## Directions
Find every line in the records below that holds the word "left", and copy each one.

━━━━━ Records shown ━━━━━

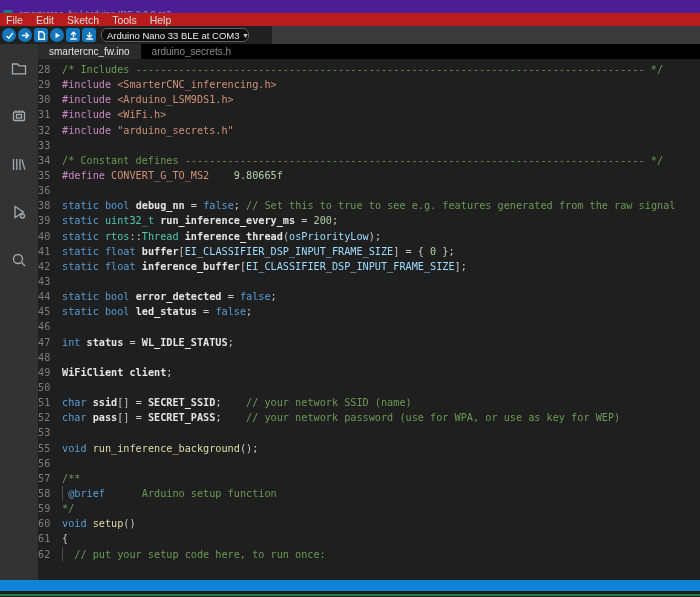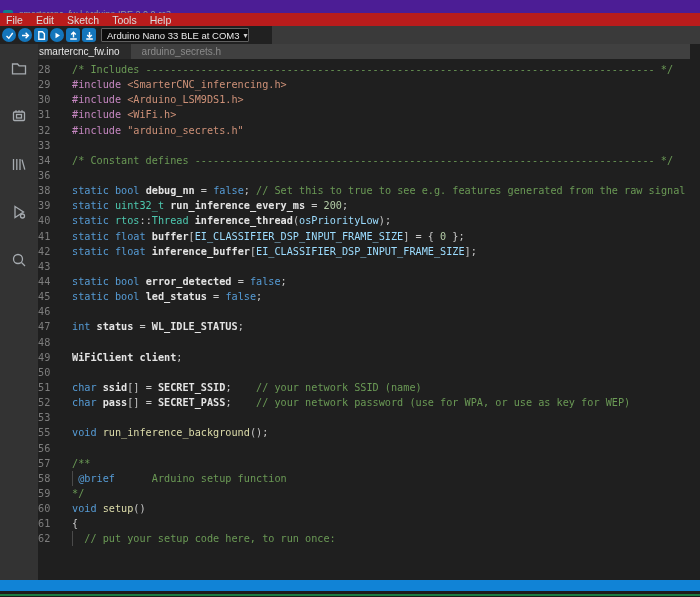--- a/index.html
+++ b/index.html
@@ -28,7 +28,7 @@
   .tbtn.circle{border-radius:50%;}
   .tbtn.square{border-radius:3px;}
   .board-selector{margin-left:3px;width:136px;height:12px;background:#0d0d0d;
-    border:1px solid #606060;border-radius:1px;color:#e8e8e8;font-size:9.5px;
+    border:1px solid #606060;border-radius:6px;color:#e8e8e8;font-size:9.5px;
     display:flex;align-items:center;justify-content:space-between;padding:0 5px;white-space:nowrap;}
   .board-selector .caret{color:#cfcfcf;font-size:8px;margin-left:4px;}
   

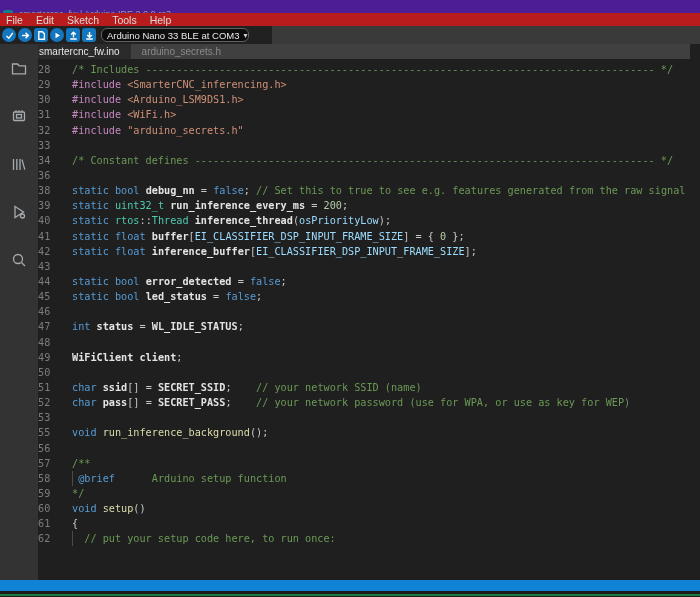--- a/index.html
+++ b/index.html
@@ -32,7 +32,7 @@
     display:flex;align-items:center;justify-content:space-between;padding:0 5px;white-space:nowrap;}
   .board-selector .caret{color:#cfcfcf;font-size:8px;margin-left:4px;}
   
-  .tabstrip{position:absolute;left:28px;top:44px;width:662px;height:15px;background:#404040;
+  .tabstrip{position:absolute;left:38px;top:44px;width:662px;height:15px;background:#000000;
     display:flex;}
   .tab{height:15px;line-height:15px;padding:0 11px;font-size:10px;color:#8a8a8a;white-space:nowrap;}
   .tab.active{background:#2b2b2b;color:#e6e6e6;}

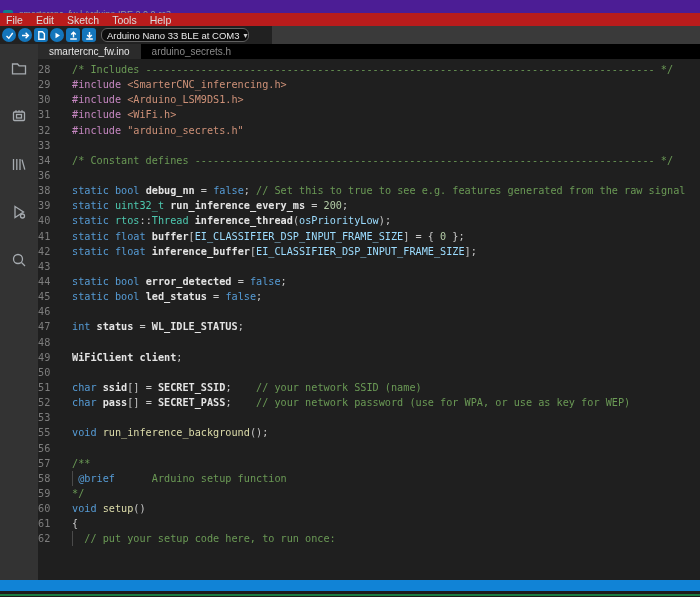--- a/index.html
+++ b/index.html
@@ -46,7 +46,7 @@
     overflow:hidden;padding-top:3px;box-sizing:border-box;}
   .code-row{display:flex;height:15.15px;white-space:pre;}
   .gutter{width:24px;flex:none;text-align:left;color:#7d7d7d;}
-  .line-content{margin-left:10px;flex:none;}
+  .line-content{flex:none;}
   .tok{white-space:pre;}
   .cm{color:#6a9955}.pp{color:#c586c0}.str{color:#ce9178}.kw{color:#569cd6}
   .ty{color:#4ec9b0}.id{color:#e4e4e4;font-weight:bold}.pl{color:#c8c8c8}

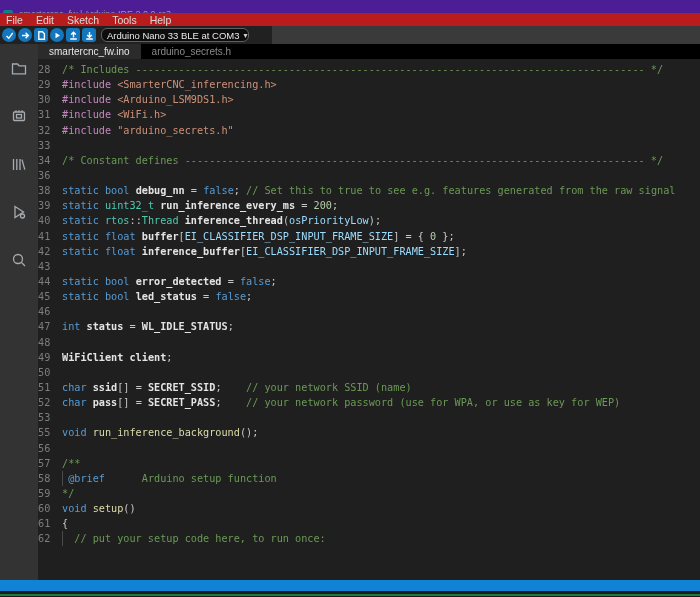--- a/index.html
+++ b/index.html
@@ -181,6 +181,7 @@
     <div class="code-row"><span class="gutter">32</span><span class="line-content"><span class="tok pp">#include</span><span class="tok pl"> </span><span class="tok str">"arduino_secrets.h"</span></span></div>
     <div class="code-row"><span class="gutter">33</span><span class="line-content"></span></div>
     <div class="code-row"><span class="gutter">34</span><span class="line-content"><span class="tok cm">/* Constant defines --------------------------------------------------------------------------- */</span></span></div>
+    <div class="code-row"><span class="gutter">35</span><span class="line-content"><span class="tok pp">#define</span><span class="tok pl"> </span><span class="tok str">CONVERT_G_TO_MS2</span><span class="tok pl">    </span><span class="tok num">9.80665f</span></span></div>
     <div class="code-row"><span class="gutter">36</span><span class="line-content"></span></div>
     <div class="code-row"><span class="gutter">38</span><span class="line-content"><span class="tok kw">static</span><span class="tok pl"> </span><span class="tok kw">bool</span><span class="tok pl"> </span><span class="tok id">debug_nn</span><span class="tok pl"> = </span><span class="tok kw">false</span><span class="tok pl">; </span><span class="tok cm">// Set this to true to see e.g. features generated from the raw signal</span></span></div>
     <div class="code-row"><span class="gutter">39</span><span class="line-content"><span class="tok kw">static</span><span class="tok pl"> </span><span class="tok ty">uint32_t</span><span class="tok pl"> </span><span class="tok id">run_inference_every_ms</span><span class="tok pl"> = </span><span class="tok num">200</span><span class="tok pl">;</span></span></div>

━━━━━

## Your response
   .board-selector{margin-left:3px;width:136px;height:12px;background:#0d0d0d;
   .board-selector .caret{color:#cfcfcf;font-size:8px;margin-left:4px;}
   .board-selector .caret{color:#cfcfcf;font-size:8px;margin-left:4px;}
-  .tabstrip{position:absolute;left:28px;top:44px;width:662px;height:15px;background:#404040;
+  .tabstrip{position:absolute;left:38px;top:44px;width:662px;height:15px;background:#000000;
   .gutter{width:24px;flex:none;text-align:left;color:#7d7d7d;}
-  .line-content{margin-left:10px;flex:none;}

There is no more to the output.